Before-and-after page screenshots
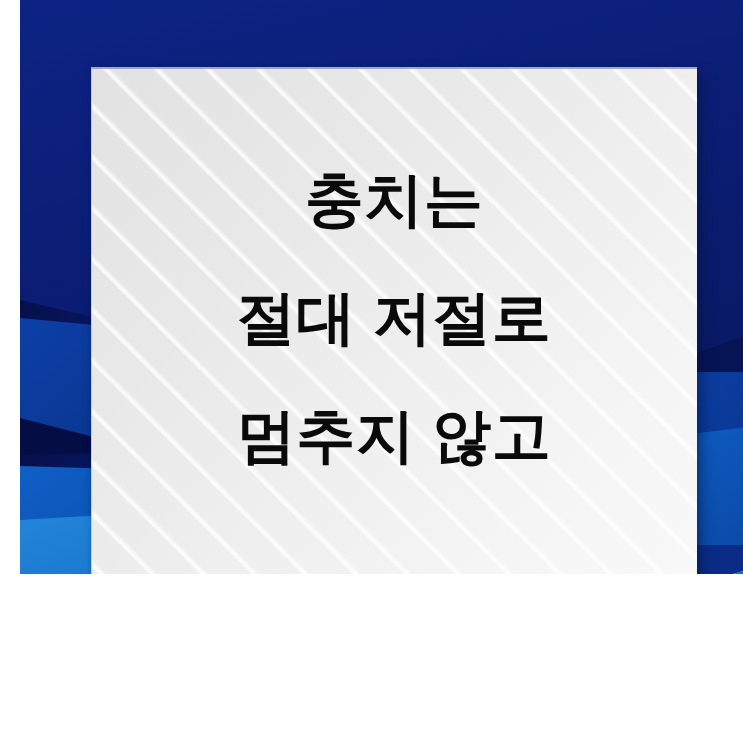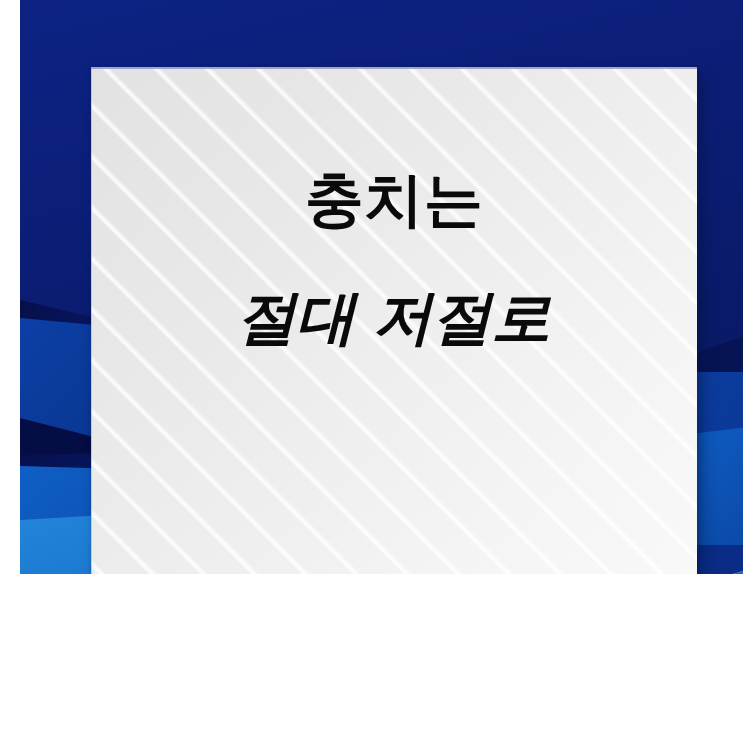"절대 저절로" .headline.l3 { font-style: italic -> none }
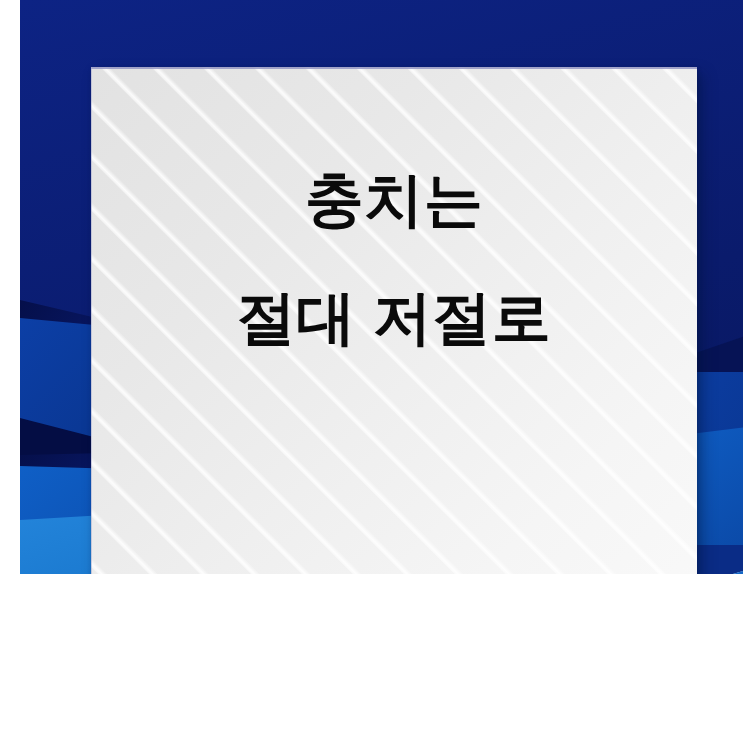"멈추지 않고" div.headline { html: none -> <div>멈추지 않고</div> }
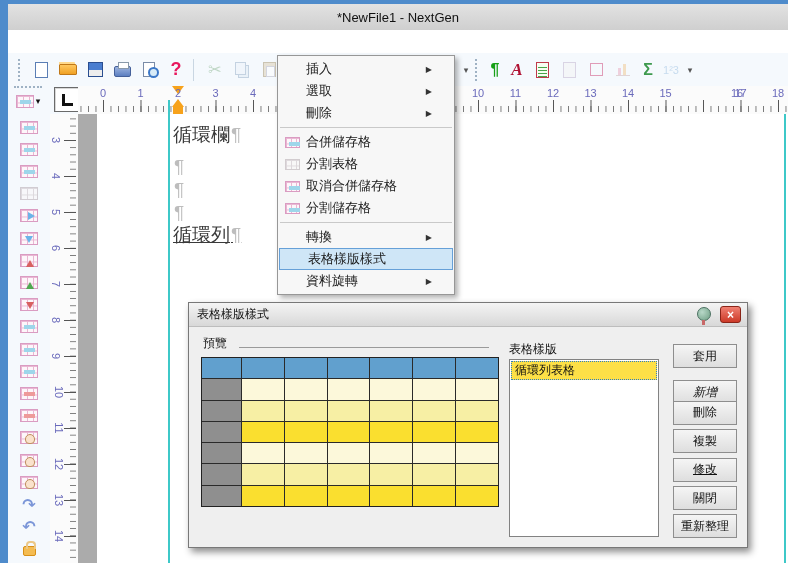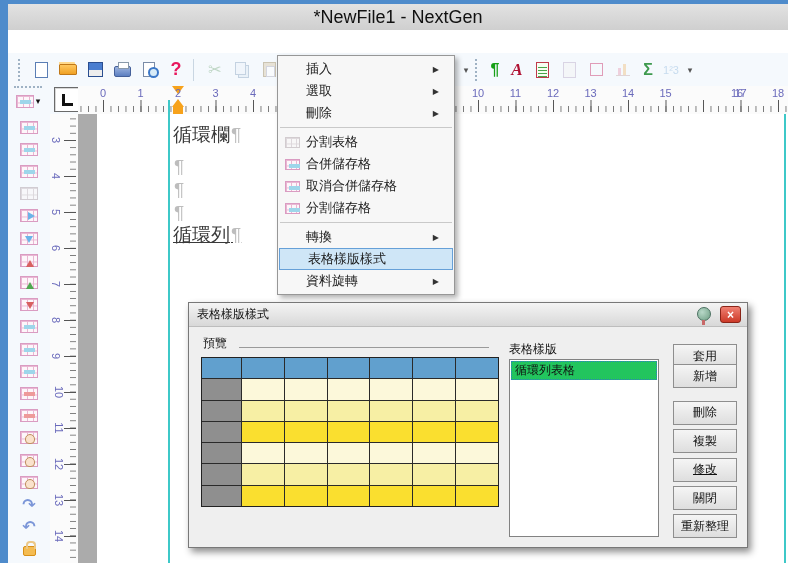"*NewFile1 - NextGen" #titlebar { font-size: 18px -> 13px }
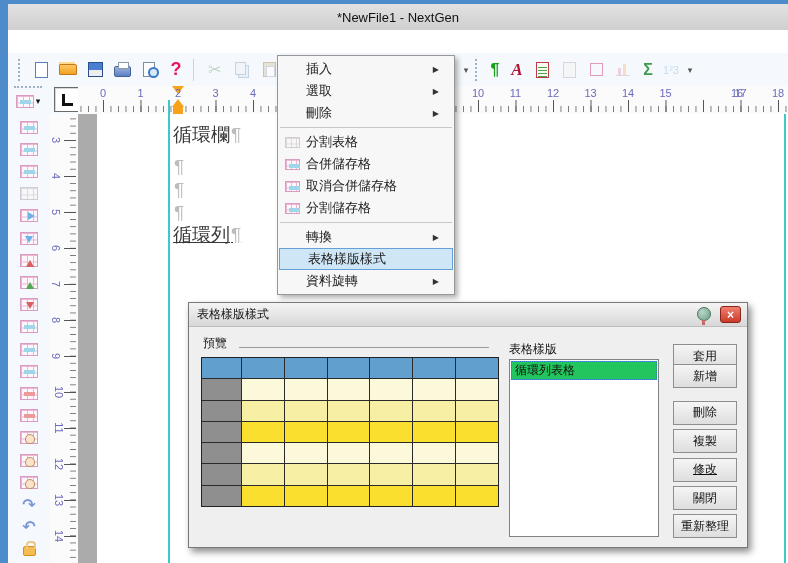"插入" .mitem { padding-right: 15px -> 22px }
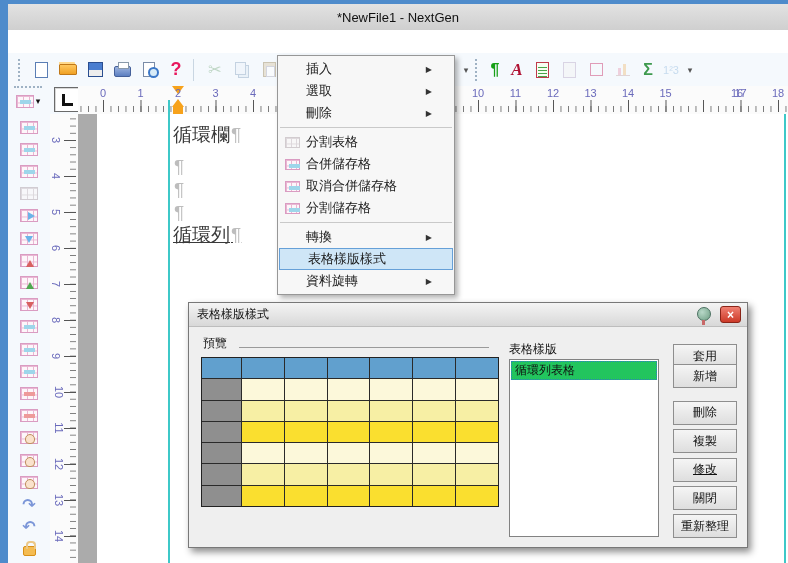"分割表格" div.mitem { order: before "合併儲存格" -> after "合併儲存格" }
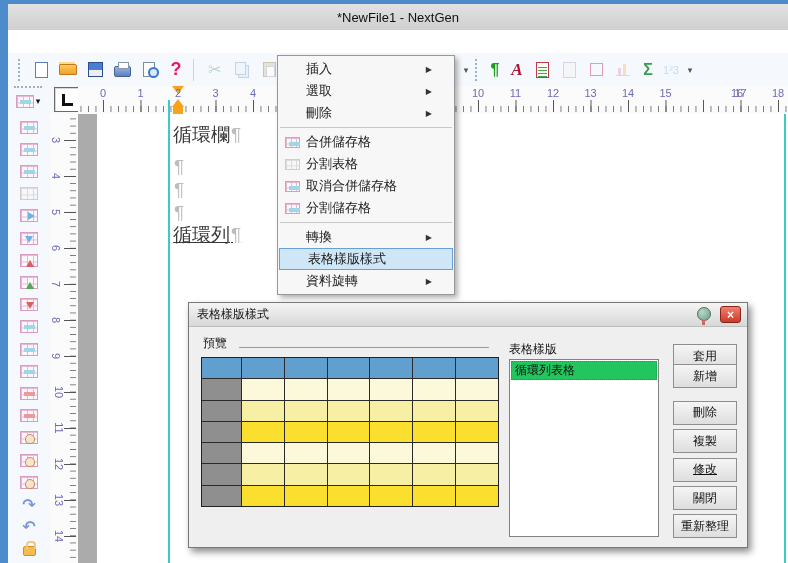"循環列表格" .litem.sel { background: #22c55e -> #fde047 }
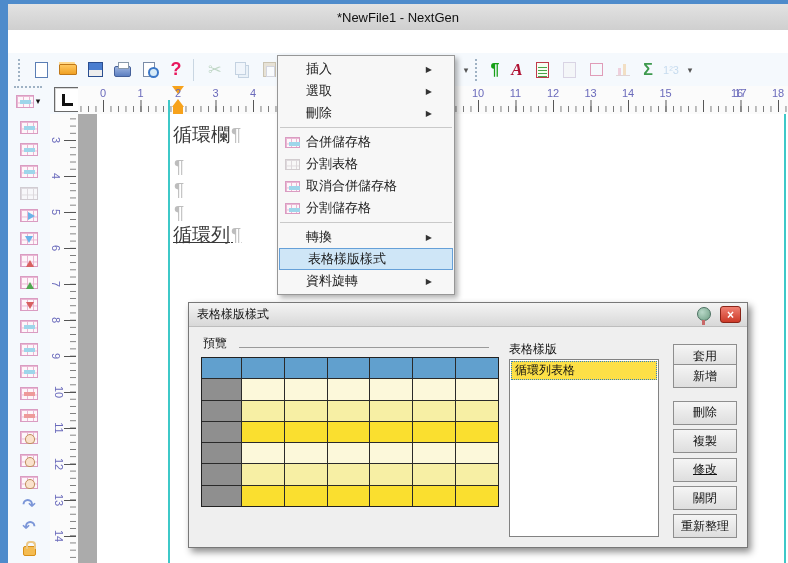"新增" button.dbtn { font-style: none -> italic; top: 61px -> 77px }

→ Work to be completed
The answer must be an exact copy of the lines from the one containing "html: none ->" through the last line of the records, and nothing else. Pictures do not belong in it.

→ Expected answer
"멈추지 않고" div.headline { html: none -> <div>멈추지 않고</div> }
"*NewFile1 - NextGen" #titlebar { font-size: 18px -> 13px }
"插入" .mitem { padding-right: 15px -> 22px }
"分割表格" div.mitem { order: before "合併儲存格" -> after "合併儲存格" }
"循環列表格" .litem.sel { background: #22c55e -> #fde047 }
"新增" button.dbtn { font-style: none -> italic; top: 61px -> 77px }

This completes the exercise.